Which of the lines below hold "bold"? Please return each one.

======== Provided information

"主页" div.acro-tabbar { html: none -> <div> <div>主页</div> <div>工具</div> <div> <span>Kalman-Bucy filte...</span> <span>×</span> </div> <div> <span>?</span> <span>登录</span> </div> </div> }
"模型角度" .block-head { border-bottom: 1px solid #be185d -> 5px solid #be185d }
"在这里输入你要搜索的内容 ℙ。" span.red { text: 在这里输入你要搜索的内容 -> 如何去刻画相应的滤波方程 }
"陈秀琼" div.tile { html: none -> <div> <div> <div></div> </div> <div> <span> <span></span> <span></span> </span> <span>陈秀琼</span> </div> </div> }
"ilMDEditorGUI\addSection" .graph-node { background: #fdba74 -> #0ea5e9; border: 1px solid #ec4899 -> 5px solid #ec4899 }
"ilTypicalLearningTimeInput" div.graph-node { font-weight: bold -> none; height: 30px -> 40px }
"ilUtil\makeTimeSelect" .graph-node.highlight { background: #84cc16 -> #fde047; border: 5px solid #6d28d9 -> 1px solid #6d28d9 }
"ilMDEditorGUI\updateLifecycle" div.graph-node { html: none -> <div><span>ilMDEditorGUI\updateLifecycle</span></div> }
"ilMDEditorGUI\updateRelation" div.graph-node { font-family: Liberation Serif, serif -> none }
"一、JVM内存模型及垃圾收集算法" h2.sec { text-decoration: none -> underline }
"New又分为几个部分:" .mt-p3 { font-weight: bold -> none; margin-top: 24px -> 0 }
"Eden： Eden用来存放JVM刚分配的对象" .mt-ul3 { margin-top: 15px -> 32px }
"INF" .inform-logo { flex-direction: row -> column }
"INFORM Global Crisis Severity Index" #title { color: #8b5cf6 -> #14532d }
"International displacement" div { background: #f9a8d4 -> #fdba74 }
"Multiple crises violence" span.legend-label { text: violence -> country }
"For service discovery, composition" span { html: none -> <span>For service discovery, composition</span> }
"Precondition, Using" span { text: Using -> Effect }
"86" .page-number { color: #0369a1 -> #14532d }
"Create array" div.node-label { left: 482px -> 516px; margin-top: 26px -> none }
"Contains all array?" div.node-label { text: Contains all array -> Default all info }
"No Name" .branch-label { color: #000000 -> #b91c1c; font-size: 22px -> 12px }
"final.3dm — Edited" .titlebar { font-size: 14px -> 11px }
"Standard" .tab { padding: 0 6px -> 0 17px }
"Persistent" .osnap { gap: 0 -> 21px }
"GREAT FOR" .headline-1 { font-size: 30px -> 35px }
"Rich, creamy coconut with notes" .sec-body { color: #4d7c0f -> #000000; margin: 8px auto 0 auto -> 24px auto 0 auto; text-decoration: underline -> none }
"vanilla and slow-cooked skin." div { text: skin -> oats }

================

**Task response**
"ilTypicalLearningTimeInput" div.graph-node { font-weight: bold -> none; height: 30px -> 40px }
"New又分为几个部分:" .mt-p3 { font-weight: bold -> none; margin-top: 24px -> 0 }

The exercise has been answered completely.